*Work request*
Find the lines in the listing below that include the word "last", and report how many there are, with nothing more.
━━━━━━━━━━━━━━━━
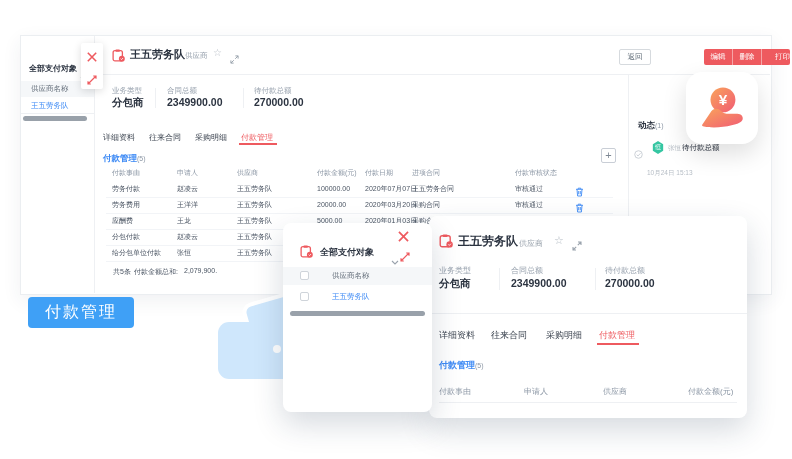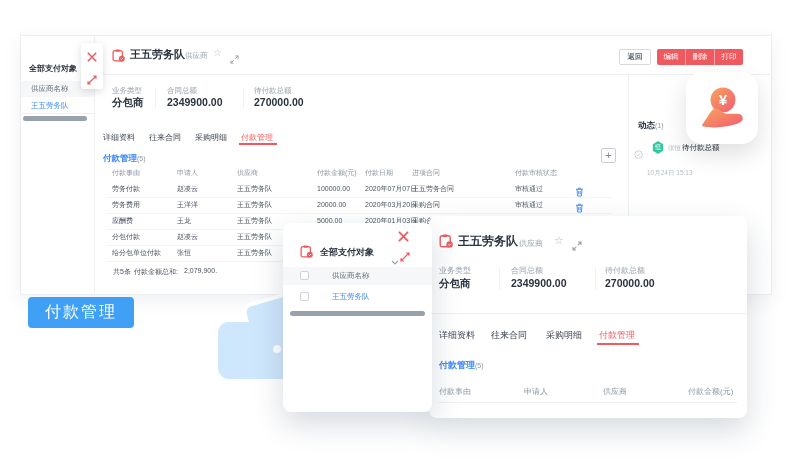--- a/index.html
+++ b/index.html
@@ -8,23 +8,23 @@
   .a{position:absolute;}
   .win{background:#fff;border:1px solid #ebeef1;box-shadow:0 6px 18px rgba(40,60,90,.07);}
   .card{background:#fff;border-radius:8px;box-shadow:0 12px 30px rgba(30,50,80,.18);}
   .hline{background:#eef0f3;height:1px;}
   .vline{background:#eef0f3;width:1px;}
   .gray-xs{font-size:7.5px;color:#98a2ae;}
   .link{color:#3D8AF5;}
   .dark{color:#2b3340;}
   .bold{font-weight:bold;}
   .btn-back{width:32px;height:16px;line-height:14px;text-align:center;border:1px solid #d6dade;border-radius:2px;background:#fff;font-size:7.5px;color:#5f6b77;box-sizing:border-box;}
-  .btn-red-group{display:flex;height:16px;border-radius:2px;overflow:hidden;background:#EE5A5F;}
+  .btn-red-group{display:flex;height:16px;border-radius:2px;overflow:hidden;background:#EE5A5F;margin-left:47px;}
   .btn-red-group span{width:28px;line-height:16px;text-align:center;font-size:7.5px;color:#fff;border-right:1px solid rgba(255,255,255,.45);}
-  .btn-red-group span:last-child{border-right:none;}
+  .btn-red-group span:last-child{border-right:none;text-align:right;}
   .stat-label{font-size:7.5px;color:#98a2ae;}
   .stat-value{font-size:10.5px;font-weight:bold;color:#2b3340;}
   .tab{font-size:8px;color:#3c4450;}
   .tab.active{color:#EE5A5F;}
   .sec-title{font-size:8.5px;font-weight:bold;color:#3D8AF5;}
   .sec-count{font-size:7px;color:#8c97a5;font-weight:normal;}
   .th{font-size:7px;color:#8c97a5;}
   .td{font-size:7px;color:#4b5563;}
   .row{height:16px;line-height:16px;border-bottom:1px solid #f2f4f7;}
   .row span{position:absolute;top:0;white-space:nowrap;}
@@ -82,21 +82,21 @@
           <circle cx="10.6" cy="10.4" r="3.2" fill="#EE5A5F"></circle>
           <path d="M9.3 10.4 l1 1 l1.6-1.7" stroke="#fff" stroke-width="0.9" fill="none"></path>
         </svg></span>
     <div class="a bold dark" style="left:109px;top:11px;font-size:11px;">王五劳务队</div>
     <div class="a gray-xs" style="left:164px;top:15px;">供应商</div>
     <span class="a" style="left:192px;top:11px;font-size:10px;color:#b8bfc7;">☆</span>
     <span class="a" style="left:209px;top:14px;"><svg width="9" height="9" viewBox="0 0 10 10">
           <path d="M6 1 H9 V4 M4 9 H1 V6 M9 1 L5.8 4.2 M1 9 L4.2 5.8" stroke="#9aa3ad" stroke-width="1.1" fill="none"></path>
         </svg></span>
 
-    <div class="a btn-back" style="left:598px;top:13px;font-weight:bold;">返回</div>
+    <div class="a btn-back" style="left:598px;top:13px;">返回</div>
     <div class="a btn-red-group" style="left:636px;top:13px;">
       <span>编辑</span>
       <span>删除</span>
       <span>打印</span>
     </div>
 
     <div class="a stat-label" style="left:91px;top:50px;">业务类型</div>
     <div class="a stat-value" style="left:91px;top:60px;">分包商</div>
     <div class="a vline" style="left:134px;top:52px;height:20px;"></div>
     <div class="a stat-label" style="left:146px;top:50px;">合同总额</div>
━━━━━━━━━━━━━━━━
*Answer for this exercise*
2